MR. EARNEST: A couple of things on this. The National Security Advisor’s trip to Afghanistan was long planned. The trip was an opportunity for Dr. Rice to visit with American troops who are making tremendous sacrifices on behalf of the American people. Those sacrifices feel all the more acute during the week of Thanksgiving, so it’s an opportunity for Dr. Rice to thank them for their service. It’s also an opportunity for Dr. Rice to get an update from American diplomats in the region and from others who are working in Afghanistan to build up civil society there.
So that was the original purpose of her trip. While she’s there, she also is going to meet with President Karzai. I don’t have a readout of her meeting at this point, but if that’s something that we can provide a little later today, it will probably come from my colleagues back at the White House.

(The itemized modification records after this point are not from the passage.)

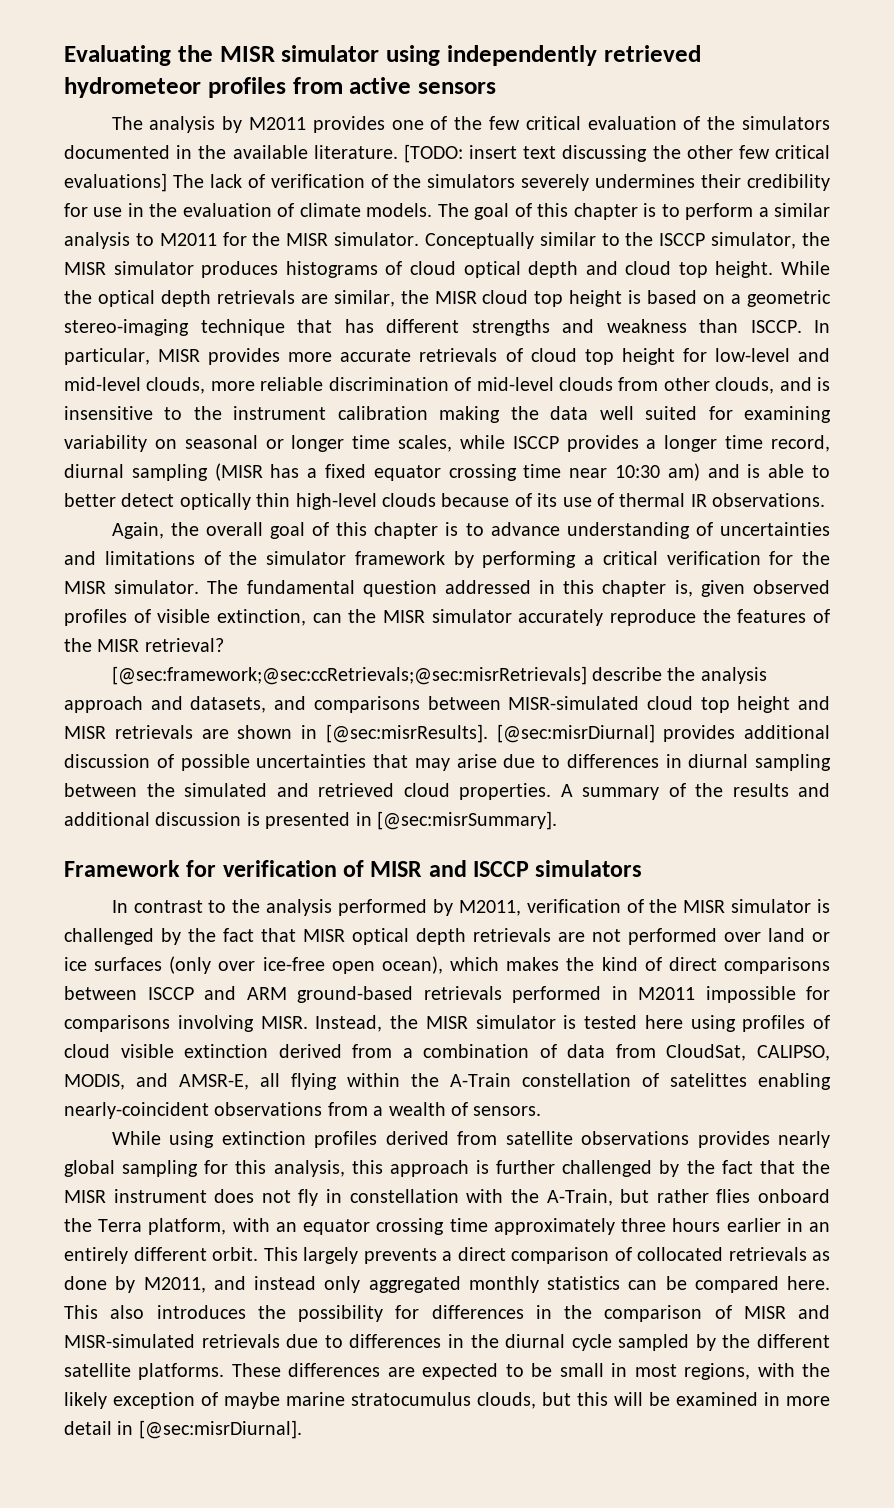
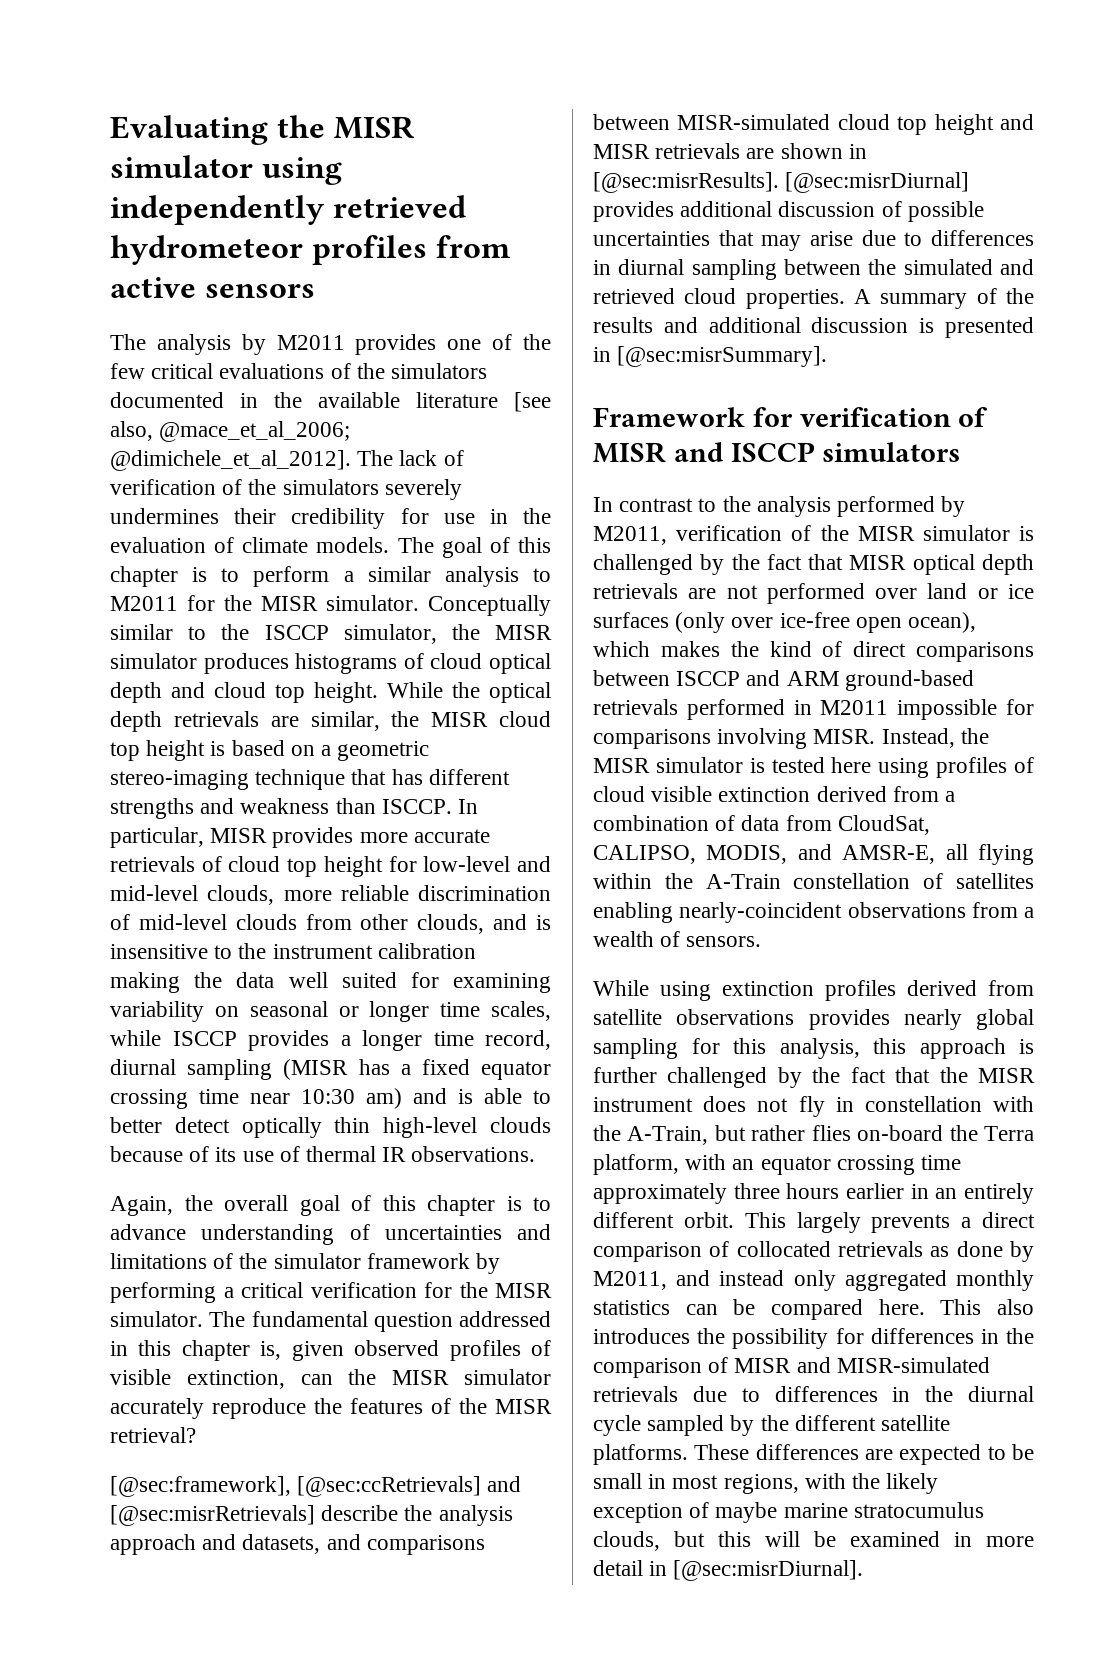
- The analysis by M2011 provides one of the few critical evaluation of the simulators documented in the available literature. [TODO: insert text discussing the other few critical evaluations] The lack of verification of the simulators severely undermines their credibility for use in the evaluation of climate models.
+ The analysis by M2011 provides one of the few critical evaluations of the simulators documented in the available literature [see also, @mace_et_al_2006; @dimichele_et_al_2012]. The lack of verification of the simulators severely undermines their credibility for use in the evaluation of climate models.
- [@sec:framework;@sec:ccRetrievals;@sec:misrRetrievals] describe the analysis approach and datasets, and comparisons between MISR-simulated cloud top height and MISR retrievals are shown in [@sec:misrResults].
+ [@sec:framework], [@sec:ccRetrievals] and [@sec:misrRetrievals] describe the analysis approach and datasets, and comparisons between MISR-simulated cloud top height and MISR retrievals are shown in [@sec:misrResults].
- Instead, the MISR simulator is tested here using profiles of cloud visible extinction derived from a combination of data from CloudSat, CALIPSO, MODIS, and AMSR-E, all flying within the A-Train constellation of satelittes enabling nearly-coincident observations from a wealth of sensors.
+ Instead, the MISR simulator is tested here using profiles of cloud visible extinction derived from a combination of data from CloudSat, CALIPSO, MODIS, and AMSR-E, all flying within the A-Train constellation of satellites enabling nearly-coincident observations from a wealth of sensors.
- While using extinction profiles derived from satellite observations provides nearly global sampling for this analysis, this approach is further challenged by the fact that the MISR instrument does not fly in constellation with the A-Train, but rather flies onboard the Terra platform, with an equator crossing time approximately three hours earlier in an entirely different orbit.
+ While using extinction profiles derived from satellite observations provides nearly global sampling for this analysis, this approach is further challenged by the fact that the MISR instrument does not fly in constellation with the A-Train, but rather flies on-board the Terra platform, with an equator crossing time approximately three hours earlier in an entirely different orbit.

In terms of President Karzai’s comments yesterday, our view on this has been pretty clear -- that in order to plan for a post-2014 military presence with our allies, we need to get this agreement signed, and we need to get this agreement signed before the end of the year. We were pleased to see that the agreement was approved with a lot of support in the loya jirga. That is a positive development. We’re also pleased to see that many leaders in the loya jirga were suggesting that this is an agreement that should be signed soon, even -- also before the end of the year.
So there is a lot of agreement that that’s what should happen. The reason for that is that the agreement that we have worked through over the course of the last year is in the best interests of the people of Afghanistan. The agreement importantly is also in the national security interests of the United States. There’s plenty of common ground here. Reaching this agreement was a painstaking task, and it's why now that we have reached agreement on this, both on our side and at the loya jirga in Afghanistan, that we should get the deal signed and set about the work of planning the presence of the United States and our allies after the war ends next year.
Anybody else? Okay. Thanks, everybody.